Innovation or Death
In Sunday's New York Times, that I actually did finally get to read (The debacle HERE) , there was a fantastic opinion piece by Thomas Friedman entitled, "Invent, Invent Invent."
Some of my highlights from this piece were the following:
* "How America should get out of its current economic crisis?" Craig Barrett, the former chairman of Intel's first proposal was this: Any American kid who wants to get a driver’s license has to finish high school. No diploma — no license. Hey, why would we want to put a kid who can barely add, read or write behind the wheel of a car?

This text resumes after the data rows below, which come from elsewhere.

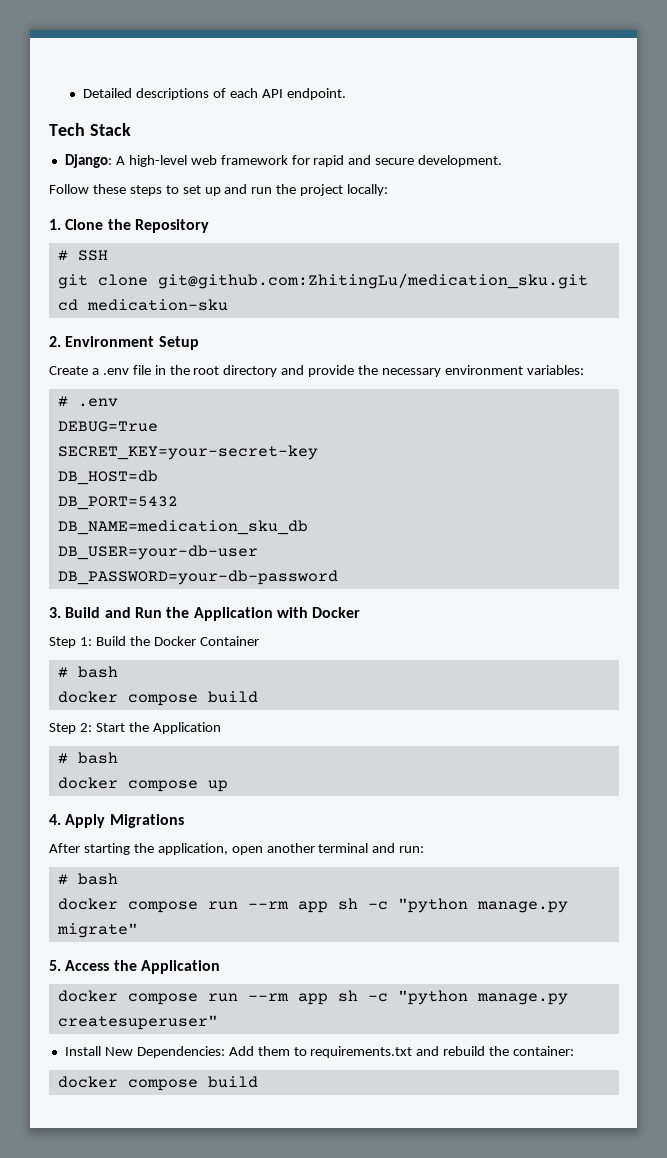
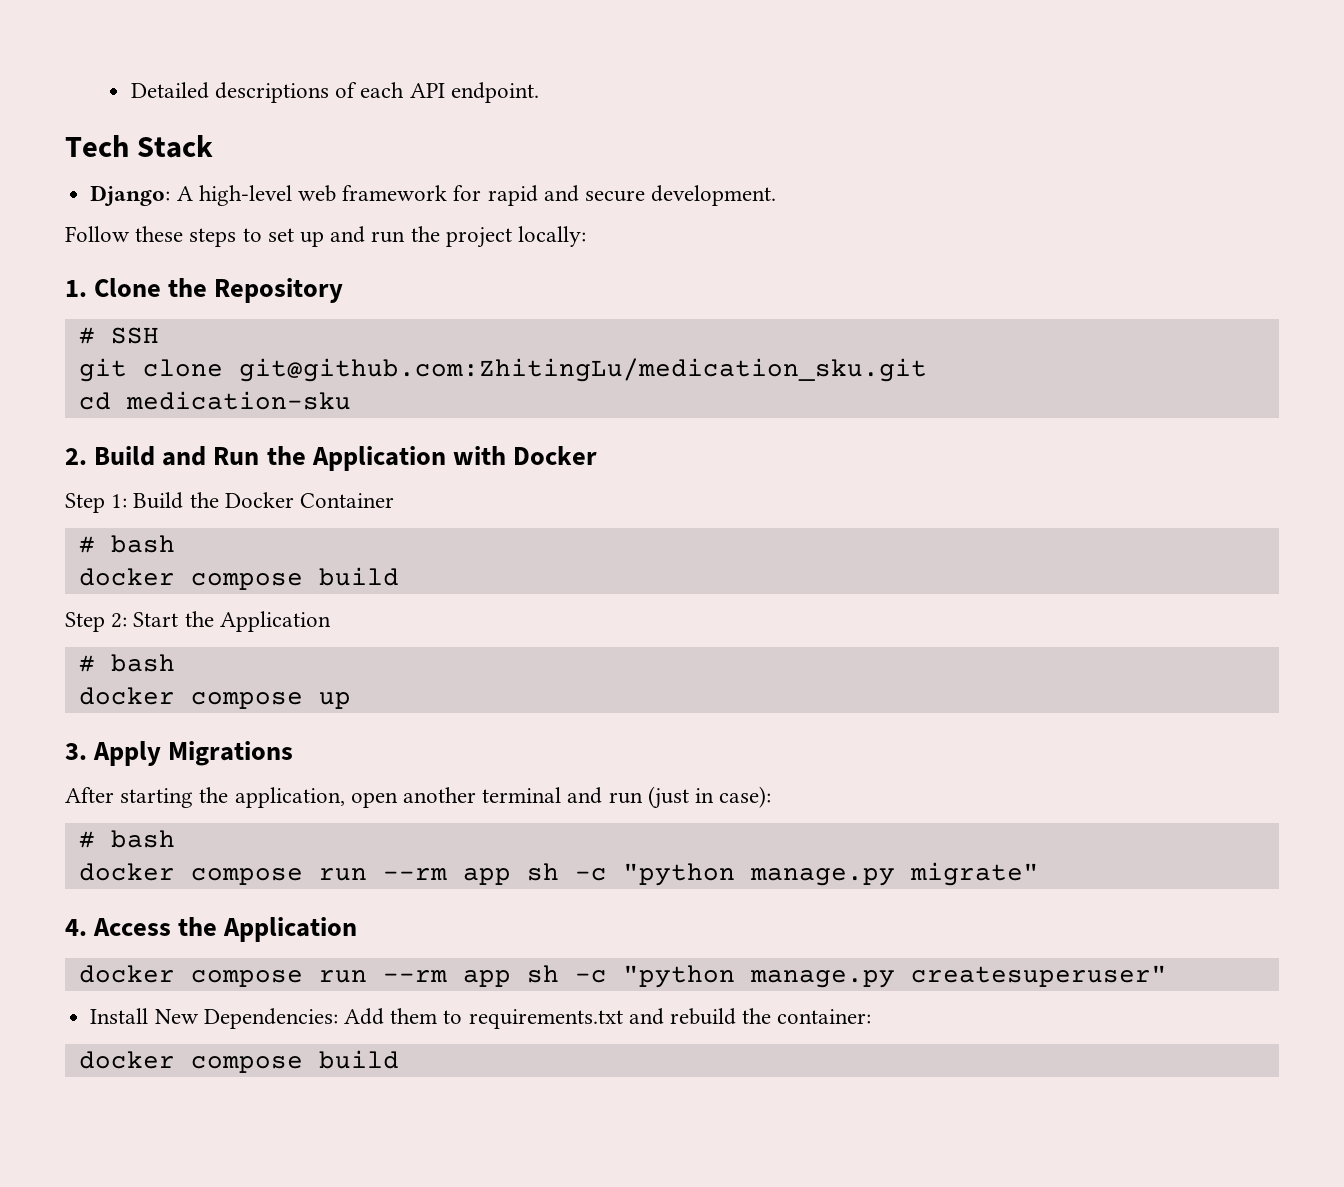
- 2. Environment Setup
- Create a .env file in the root directory and provide the necessary environment variables:
- # .env
- DEBUG=True
- SECRET_KEY=your-secret-key
- DB_HOST=db
- DB_PORT=5432
- DB_NAME=medication_sku_db
- DB_USER=your-db-user
- DB_PASSWORD=your-db-password
- 3. Build and Run the Application with Docker
+ 2. Build and Run the Application with Docker
- 4. Apply Migrations
+ 3. Apply Migrations
- After starting the application, open another terminal and run:
+ After starting the application, open another terminal and run (just in case):
- 5. Access the Application
+ 4. Access the Application

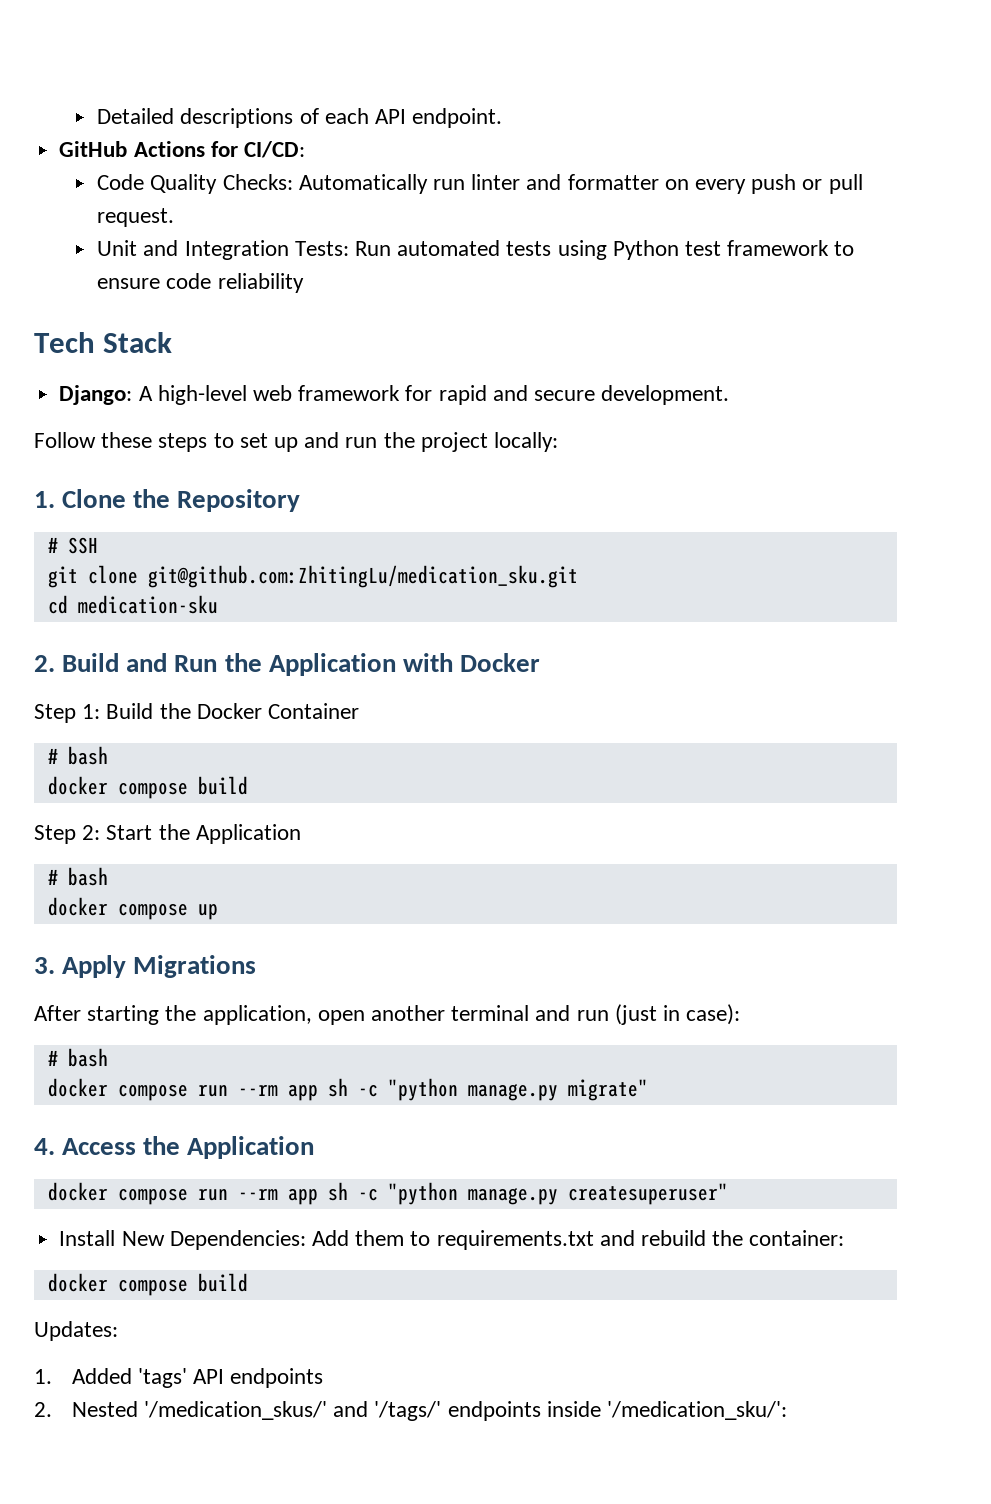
+ GitHub Actions for CI/CD:
+ Code Quality Checks: Automatically run linter and formatter on every push or pull request.
+ Unit and Integration Tests: Run automated tests using Python test framework to ensure code reliability
+ Updates:
+ 1. Added 'tags' API endpoints
+ 2. Nested '/medication_skus/' and '/tags/' endpoints inside '/medication_sku/':

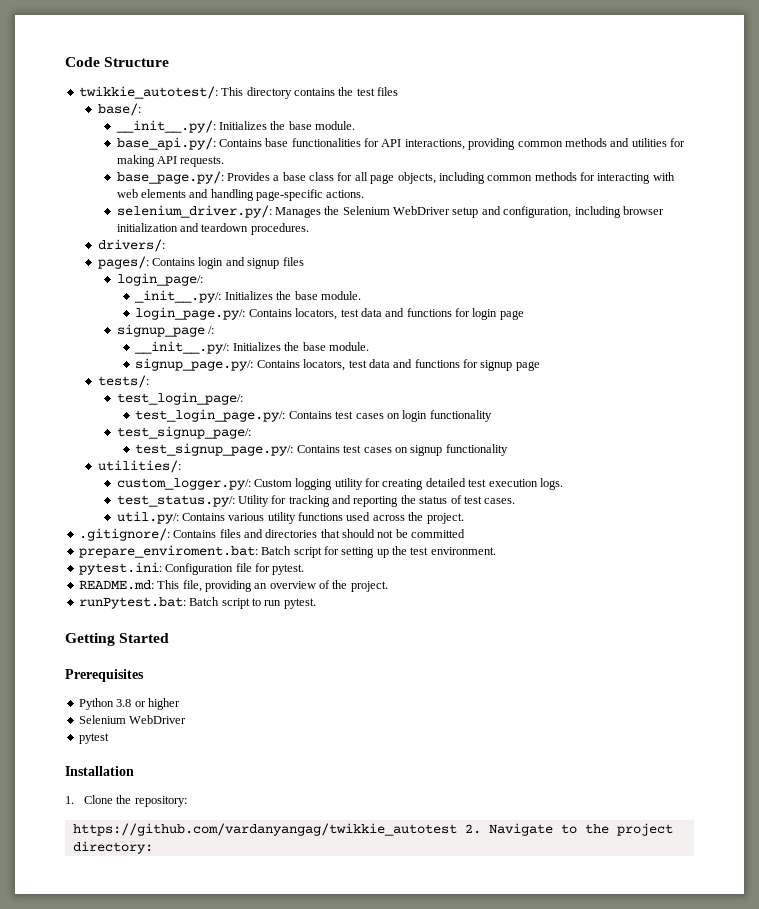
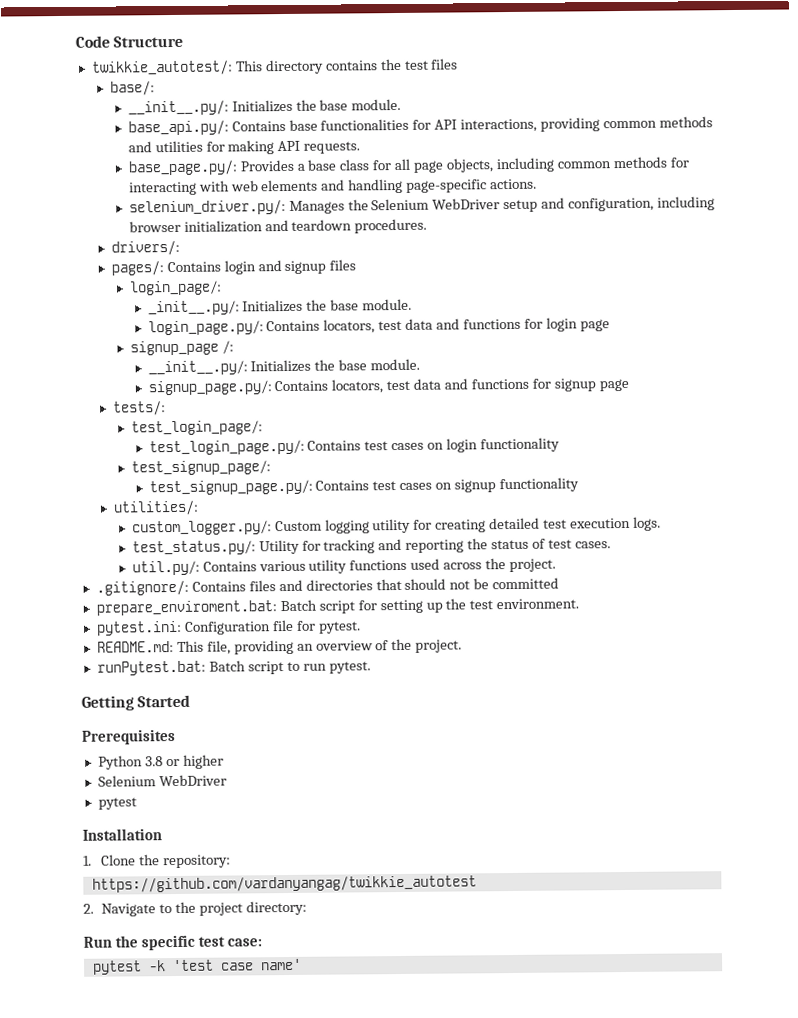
- https://github.com/vardanyangag/twikkie_autotest 2. Navigate to the project directory:
+ https://github.com/vardanyangag/twikkie_autotest
+ 2. Navigate to the project directory:
+ Run the specific test case:
+ pytest -k 'test case name'

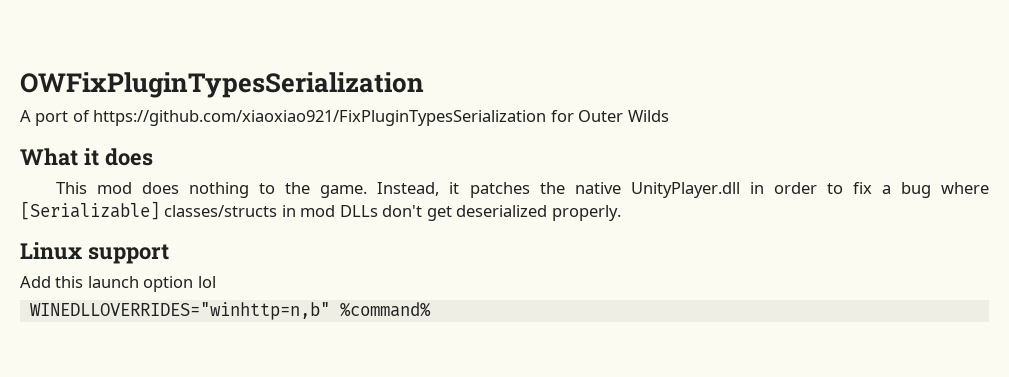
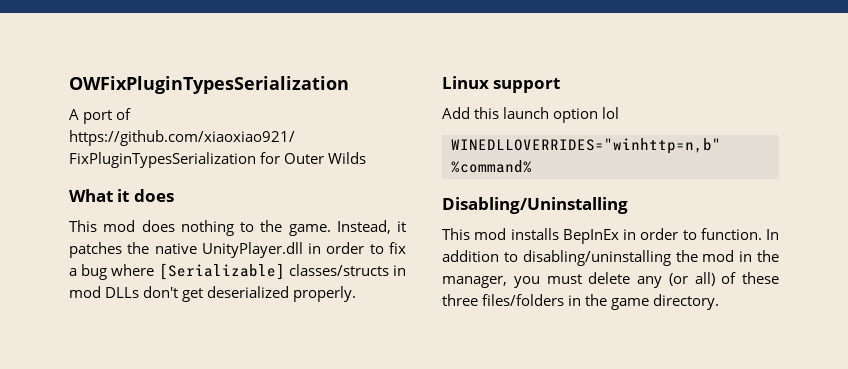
+ Disabling/Uninstalling
+ This mod installs BepInEx in order to function. In addition to disabling/uninstalling the mod in the manager, you must delete any (or all) of these three files/folders in the game directory.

* Historically, recessions have been a time when new companies, like Microsoft, get born, and good companies separate themselves from their competition. It makes sense. When times are tight, people look for new, less expensive ways to do old things. Necessity breeds invention.
* Russian companies that actually made things that the world wanted were virtually nonexistent: Two-thirds of Russia’s exports today are oil and gas. Gazprom makes the money, and Sberbank lends it out.
* Once you start censoring the Web, you restrict the ability to imagine and innovate. You are telling young Chinese that if they really want to explore, they need to go abroad. We should be taking advantage. Now is when we should be stapling a green card to the diploma of any foreign student who earns an advanced degree at any U.S. university, and we should be ending all H-1B visa restrictions on knowledge workers who want to come here. They would invent many more jobs than they would supplant. The world’s best brains are on sale. Let’s buy more!
* Sometimes, I worry, though, that what oil money is to Russia, our ability to print money is to America. Look at the billions we just printed to bail out two dinosaurs: General Motors and Chrysler.
* There has been way too much talk about minting dollars and too little about minting our next Thomas Edison, Bob Noyce, Steve Jobs, Bill Gates, Vint Cerf, Jerry Yang, Marc Andreessen, Sergey Brin, Bill Joy and Larry Page. Adding to that list is the only stimulus that matters. Otherwise, we’re just Russia with a printing press.